What you are asked to do. Copy out the entries below exactly as they stand, but only from the line containing "Original Brother Lc424 Black" through the line containing "MOST WONDERFUL TIME".

Supplied data.

★ ★ ★ ★ ★ ★ ★

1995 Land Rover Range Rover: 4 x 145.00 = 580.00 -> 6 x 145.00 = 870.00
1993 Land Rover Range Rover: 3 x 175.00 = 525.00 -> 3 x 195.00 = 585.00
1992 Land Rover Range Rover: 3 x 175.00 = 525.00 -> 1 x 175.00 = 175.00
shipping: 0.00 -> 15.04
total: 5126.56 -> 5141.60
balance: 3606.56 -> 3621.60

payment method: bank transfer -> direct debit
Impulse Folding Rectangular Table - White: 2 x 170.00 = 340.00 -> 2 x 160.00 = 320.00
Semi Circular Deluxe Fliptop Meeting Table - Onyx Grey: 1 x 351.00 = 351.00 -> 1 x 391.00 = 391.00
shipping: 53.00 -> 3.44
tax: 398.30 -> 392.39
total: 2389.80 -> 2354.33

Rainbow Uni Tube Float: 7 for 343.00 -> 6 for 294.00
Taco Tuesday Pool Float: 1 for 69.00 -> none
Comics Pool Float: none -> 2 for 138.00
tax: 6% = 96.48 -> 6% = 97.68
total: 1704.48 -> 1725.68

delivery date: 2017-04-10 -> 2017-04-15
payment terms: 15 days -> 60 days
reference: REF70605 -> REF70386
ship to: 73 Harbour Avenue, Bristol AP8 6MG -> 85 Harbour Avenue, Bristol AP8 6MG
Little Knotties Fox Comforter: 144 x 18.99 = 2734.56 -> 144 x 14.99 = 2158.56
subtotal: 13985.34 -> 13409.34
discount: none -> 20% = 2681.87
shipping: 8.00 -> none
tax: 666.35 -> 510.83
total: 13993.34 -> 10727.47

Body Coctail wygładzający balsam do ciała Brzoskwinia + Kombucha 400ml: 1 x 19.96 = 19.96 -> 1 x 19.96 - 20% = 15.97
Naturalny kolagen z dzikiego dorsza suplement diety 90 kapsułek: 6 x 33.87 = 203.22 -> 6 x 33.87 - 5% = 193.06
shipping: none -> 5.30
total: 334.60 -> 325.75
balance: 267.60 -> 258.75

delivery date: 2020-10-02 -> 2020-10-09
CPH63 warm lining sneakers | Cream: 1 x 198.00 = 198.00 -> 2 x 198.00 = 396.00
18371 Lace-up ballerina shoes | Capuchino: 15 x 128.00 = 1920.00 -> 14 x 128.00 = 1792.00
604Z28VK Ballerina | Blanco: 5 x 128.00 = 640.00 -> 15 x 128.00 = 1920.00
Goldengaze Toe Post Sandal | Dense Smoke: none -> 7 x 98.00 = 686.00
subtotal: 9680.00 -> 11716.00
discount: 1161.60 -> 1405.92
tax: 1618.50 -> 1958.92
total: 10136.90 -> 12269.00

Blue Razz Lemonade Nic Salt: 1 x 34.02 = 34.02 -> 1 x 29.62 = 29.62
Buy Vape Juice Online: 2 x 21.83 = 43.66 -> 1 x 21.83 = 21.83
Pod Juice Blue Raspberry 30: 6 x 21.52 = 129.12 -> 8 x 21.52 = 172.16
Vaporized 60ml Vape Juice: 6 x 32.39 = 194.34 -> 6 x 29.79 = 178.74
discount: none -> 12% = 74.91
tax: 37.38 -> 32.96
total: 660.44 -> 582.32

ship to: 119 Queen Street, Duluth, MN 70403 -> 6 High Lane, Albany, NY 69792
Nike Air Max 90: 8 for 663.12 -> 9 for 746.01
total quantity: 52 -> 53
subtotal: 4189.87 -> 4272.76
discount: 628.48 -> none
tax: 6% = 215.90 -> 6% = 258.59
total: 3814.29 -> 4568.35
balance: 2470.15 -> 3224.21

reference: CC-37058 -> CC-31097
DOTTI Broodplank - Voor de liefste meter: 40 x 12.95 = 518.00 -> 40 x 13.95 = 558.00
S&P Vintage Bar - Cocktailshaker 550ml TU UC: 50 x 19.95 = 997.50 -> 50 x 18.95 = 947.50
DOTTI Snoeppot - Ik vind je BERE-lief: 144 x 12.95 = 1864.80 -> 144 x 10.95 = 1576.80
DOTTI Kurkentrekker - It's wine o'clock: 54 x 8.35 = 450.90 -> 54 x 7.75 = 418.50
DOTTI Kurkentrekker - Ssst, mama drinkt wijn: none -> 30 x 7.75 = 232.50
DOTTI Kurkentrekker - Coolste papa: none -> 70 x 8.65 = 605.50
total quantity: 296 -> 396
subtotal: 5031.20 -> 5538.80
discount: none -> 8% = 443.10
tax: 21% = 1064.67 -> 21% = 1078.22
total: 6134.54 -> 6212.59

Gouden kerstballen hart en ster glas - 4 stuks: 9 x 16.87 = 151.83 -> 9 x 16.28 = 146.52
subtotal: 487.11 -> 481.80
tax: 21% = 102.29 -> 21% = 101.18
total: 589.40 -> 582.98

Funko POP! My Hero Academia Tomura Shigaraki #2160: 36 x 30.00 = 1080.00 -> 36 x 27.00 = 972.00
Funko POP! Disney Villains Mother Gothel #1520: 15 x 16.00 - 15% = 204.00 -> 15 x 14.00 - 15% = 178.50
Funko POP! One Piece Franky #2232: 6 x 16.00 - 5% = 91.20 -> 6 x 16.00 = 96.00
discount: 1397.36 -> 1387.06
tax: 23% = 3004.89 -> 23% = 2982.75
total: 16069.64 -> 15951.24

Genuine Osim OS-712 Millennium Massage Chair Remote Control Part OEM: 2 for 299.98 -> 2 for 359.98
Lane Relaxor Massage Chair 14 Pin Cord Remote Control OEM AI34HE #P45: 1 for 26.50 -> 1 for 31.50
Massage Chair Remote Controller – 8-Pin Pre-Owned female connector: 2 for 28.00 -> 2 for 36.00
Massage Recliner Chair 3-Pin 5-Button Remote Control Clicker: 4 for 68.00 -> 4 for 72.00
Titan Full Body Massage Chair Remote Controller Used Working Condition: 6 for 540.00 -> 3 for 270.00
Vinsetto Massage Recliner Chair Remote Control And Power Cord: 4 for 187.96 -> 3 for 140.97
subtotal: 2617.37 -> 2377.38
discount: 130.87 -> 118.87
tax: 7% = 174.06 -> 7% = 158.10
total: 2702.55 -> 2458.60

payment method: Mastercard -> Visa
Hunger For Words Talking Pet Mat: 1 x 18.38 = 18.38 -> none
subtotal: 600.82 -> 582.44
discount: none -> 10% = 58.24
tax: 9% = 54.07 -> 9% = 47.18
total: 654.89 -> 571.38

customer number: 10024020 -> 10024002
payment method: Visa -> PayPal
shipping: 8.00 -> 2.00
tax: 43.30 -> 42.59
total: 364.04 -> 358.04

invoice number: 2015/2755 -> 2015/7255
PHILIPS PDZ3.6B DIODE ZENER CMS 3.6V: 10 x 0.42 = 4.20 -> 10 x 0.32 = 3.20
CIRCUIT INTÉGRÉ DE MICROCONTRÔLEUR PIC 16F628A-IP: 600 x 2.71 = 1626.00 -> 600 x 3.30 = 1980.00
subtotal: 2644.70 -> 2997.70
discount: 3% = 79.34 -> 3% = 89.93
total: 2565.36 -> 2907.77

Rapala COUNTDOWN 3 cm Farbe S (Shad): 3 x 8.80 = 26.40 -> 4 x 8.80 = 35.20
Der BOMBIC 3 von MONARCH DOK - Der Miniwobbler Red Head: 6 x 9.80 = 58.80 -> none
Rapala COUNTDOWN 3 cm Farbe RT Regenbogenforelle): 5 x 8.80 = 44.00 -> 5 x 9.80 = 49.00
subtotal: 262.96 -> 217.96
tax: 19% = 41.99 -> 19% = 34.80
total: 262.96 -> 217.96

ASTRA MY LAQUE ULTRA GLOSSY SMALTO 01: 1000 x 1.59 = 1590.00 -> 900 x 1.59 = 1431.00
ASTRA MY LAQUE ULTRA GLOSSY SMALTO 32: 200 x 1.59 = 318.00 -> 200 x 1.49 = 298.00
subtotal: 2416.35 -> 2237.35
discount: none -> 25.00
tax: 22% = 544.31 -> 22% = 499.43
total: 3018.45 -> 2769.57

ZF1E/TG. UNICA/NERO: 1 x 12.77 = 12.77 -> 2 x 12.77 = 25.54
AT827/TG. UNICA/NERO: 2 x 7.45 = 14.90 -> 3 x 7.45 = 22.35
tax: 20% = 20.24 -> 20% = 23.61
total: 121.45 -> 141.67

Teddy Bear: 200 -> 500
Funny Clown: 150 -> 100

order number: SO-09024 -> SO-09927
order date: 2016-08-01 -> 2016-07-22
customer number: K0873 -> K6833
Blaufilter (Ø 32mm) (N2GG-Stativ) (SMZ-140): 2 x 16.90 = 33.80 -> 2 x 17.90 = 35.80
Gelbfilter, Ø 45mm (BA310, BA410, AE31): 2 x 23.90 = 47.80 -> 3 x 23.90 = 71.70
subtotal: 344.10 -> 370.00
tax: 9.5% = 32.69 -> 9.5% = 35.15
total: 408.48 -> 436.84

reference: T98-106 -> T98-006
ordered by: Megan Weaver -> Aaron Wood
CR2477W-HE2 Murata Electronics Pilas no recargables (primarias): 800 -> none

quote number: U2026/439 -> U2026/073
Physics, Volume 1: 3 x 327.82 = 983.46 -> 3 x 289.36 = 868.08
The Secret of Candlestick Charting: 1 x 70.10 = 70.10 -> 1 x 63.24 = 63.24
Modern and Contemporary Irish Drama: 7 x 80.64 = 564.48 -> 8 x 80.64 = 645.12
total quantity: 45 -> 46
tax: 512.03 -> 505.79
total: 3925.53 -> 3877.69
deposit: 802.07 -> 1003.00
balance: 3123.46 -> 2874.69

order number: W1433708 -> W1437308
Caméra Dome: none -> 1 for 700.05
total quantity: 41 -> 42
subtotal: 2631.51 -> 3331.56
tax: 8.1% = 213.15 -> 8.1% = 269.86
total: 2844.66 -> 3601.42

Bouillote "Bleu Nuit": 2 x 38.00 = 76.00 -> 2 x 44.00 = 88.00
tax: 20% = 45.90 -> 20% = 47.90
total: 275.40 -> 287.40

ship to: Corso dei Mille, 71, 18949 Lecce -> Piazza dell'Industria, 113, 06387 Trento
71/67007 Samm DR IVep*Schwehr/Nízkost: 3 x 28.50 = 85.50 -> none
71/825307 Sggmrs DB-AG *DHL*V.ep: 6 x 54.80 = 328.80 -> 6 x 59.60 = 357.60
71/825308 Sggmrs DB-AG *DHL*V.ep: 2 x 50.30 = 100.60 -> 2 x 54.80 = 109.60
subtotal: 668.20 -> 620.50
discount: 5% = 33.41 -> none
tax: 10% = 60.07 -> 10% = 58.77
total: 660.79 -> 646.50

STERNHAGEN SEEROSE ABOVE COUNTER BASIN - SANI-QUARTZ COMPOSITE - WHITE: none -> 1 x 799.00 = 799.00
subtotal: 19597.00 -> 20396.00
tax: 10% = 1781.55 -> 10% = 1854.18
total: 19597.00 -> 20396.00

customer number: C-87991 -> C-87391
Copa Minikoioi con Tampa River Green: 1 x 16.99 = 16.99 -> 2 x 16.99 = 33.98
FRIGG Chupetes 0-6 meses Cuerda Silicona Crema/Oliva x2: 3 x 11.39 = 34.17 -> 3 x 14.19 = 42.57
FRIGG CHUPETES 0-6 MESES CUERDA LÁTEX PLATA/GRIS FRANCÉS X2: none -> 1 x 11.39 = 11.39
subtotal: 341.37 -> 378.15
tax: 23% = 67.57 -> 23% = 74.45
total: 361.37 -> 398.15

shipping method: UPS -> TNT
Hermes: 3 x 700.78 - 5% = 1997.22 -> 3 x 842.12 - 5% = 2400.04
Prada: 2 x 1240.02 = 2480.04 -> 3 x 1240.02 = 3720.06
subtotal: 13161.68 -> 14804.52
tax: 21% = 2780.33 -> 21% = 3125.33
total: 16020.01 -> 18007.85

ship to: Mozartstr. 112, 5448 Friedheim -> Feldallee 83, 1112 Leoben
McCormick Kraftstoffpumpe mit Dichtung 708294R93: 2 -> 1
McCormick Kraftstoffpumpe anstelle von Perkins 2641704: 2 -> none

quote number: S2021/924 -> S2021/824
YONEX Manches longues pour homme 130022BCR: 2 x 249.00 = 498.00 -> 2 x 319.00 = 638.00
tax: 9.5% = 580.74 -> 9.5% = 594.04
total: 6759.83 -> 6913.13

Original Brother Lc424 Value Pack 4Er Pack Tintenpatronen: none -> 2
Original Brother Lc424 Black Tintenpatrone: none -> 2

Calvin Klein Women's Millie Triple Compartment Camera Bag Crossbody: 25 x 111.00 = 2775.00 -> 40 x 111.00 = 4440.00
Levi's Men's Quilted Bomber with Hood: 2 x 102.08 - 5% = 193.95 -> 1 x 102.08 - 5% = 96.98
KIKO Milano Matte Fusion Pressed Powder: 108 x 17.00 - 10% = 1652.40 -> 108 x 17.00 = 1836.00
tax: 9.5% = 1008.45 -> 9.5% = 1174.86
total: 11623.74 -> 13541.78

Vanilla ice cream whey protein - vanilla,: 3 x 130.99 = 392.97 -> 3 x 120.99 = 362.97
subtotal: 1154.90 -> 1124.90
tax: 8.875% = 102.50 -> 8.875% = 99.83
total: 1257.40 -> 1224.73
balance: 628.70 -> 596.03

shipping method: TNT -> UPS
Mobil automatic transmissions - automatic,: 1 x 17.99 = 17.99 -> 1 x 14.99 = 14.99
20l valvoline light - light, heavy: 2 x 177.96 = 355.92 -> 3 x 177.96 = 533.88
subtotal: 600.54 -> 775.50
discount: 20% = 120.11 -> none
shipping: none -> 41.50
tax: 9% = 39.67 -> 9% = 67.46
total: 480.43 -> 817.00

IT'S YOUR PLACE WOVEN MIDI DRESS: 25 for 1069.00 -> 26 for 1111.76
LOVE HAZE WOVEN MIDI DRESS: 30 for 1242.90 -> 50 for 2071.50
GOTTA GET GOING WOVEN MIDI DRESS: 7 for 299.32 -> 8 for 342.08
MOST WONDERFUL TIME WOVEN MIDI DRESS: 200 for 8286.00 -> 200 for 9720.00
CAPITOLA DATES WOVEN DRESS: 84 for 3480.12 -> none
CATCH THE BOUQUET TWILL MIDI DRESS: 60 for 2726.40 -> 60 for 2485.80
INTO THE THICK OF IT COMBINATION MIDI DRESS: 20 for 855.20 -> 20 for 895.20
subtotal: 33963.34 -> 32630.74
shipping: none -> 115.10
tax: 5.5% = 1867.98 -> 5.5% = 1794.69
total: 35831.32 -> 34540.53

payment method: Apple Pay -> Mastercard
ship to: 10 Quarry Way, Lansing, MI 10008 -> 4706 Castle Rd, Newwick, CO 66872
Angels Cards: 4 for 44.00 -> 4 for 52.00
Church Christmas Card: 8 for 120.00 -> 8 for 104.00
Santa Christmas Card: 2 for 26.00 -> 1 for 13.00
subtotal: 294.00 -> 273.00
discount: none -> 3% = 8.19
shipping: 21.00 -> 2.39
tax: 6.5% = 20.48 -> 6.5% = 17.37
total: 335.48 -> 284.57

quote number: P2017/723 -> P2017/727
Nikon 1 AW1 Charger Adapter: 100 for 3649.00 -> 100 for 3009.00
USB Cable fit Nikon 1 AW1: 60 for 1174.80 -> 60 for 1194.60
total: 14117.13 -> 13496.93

★ ★ ★ ★ ★ ★ ★

Exercise response.
Original Brother Lc424 Black Tintenpatrone: none -> 2

Calvin Klein Women's Millie Triple Compartment Camera Bag Crossbody: 25 x 111.00 = 2775.00 -> 40 x 111.00 = 4440.00
Levi's Men's Quilted Bomber with Hood: 2 x 102.08 - 5% = 193.95 -> 1 x 102.08 - 5% = 96.98
KIKO Milano Matte Fusion Pressed Powder: 108 x 17.00 - 10% = 1652.40 -> 108 x 17.00 = 1836.00
tax: 9.5% = 1008.45 -> 9.5% = 1174.86
total: 11623.74 -> 13541.78

Vanilla ice cream whey protein - vanilla,: 3 x 130.99 = 392.97 -> 3 x 120.99 = 362.97
subtotal: 1154.90 -> 1124.90
tax: 8.875% = 102.50 -> 8.875% = 99.83
total: 1257.40 -> 1224.73
balance: 628.70 -> 596.03

shipping method: TNT -> UPS
Mobil automatic transmissions - automatic,: 1 x 17.99 = 17.99 -> 1 x 14.99 = 14.99
20l valvoline light - light, heavy: 2 x 177.96 = 355.92 -> 3 x 177.96 = 533.88
subtotal: 600.54 -> 775.50
discount: 20% = 120.11 -> none
shipping: none -> 41.50
tax: 9% = 39.67 -> 9% = 67.46
total: 480.43 -> 817.00

IT'S YOUR PLACE WOVEN MIDI DRESS: 25 for 1069.00 -> 26 for 1111.76
LOVE HAZE WOVEN MIDI DRESS: 30 for 1242.90 -> 50 for 2071.50
GOTTA GET GOING WOVEN MIDI DRESS: 7 for 299.32 -> 8 for 342.08
MOST WONDERFUL TIME WOVEN MIDI DRESS: 200 for 8286.00 -> 200 for 9720.00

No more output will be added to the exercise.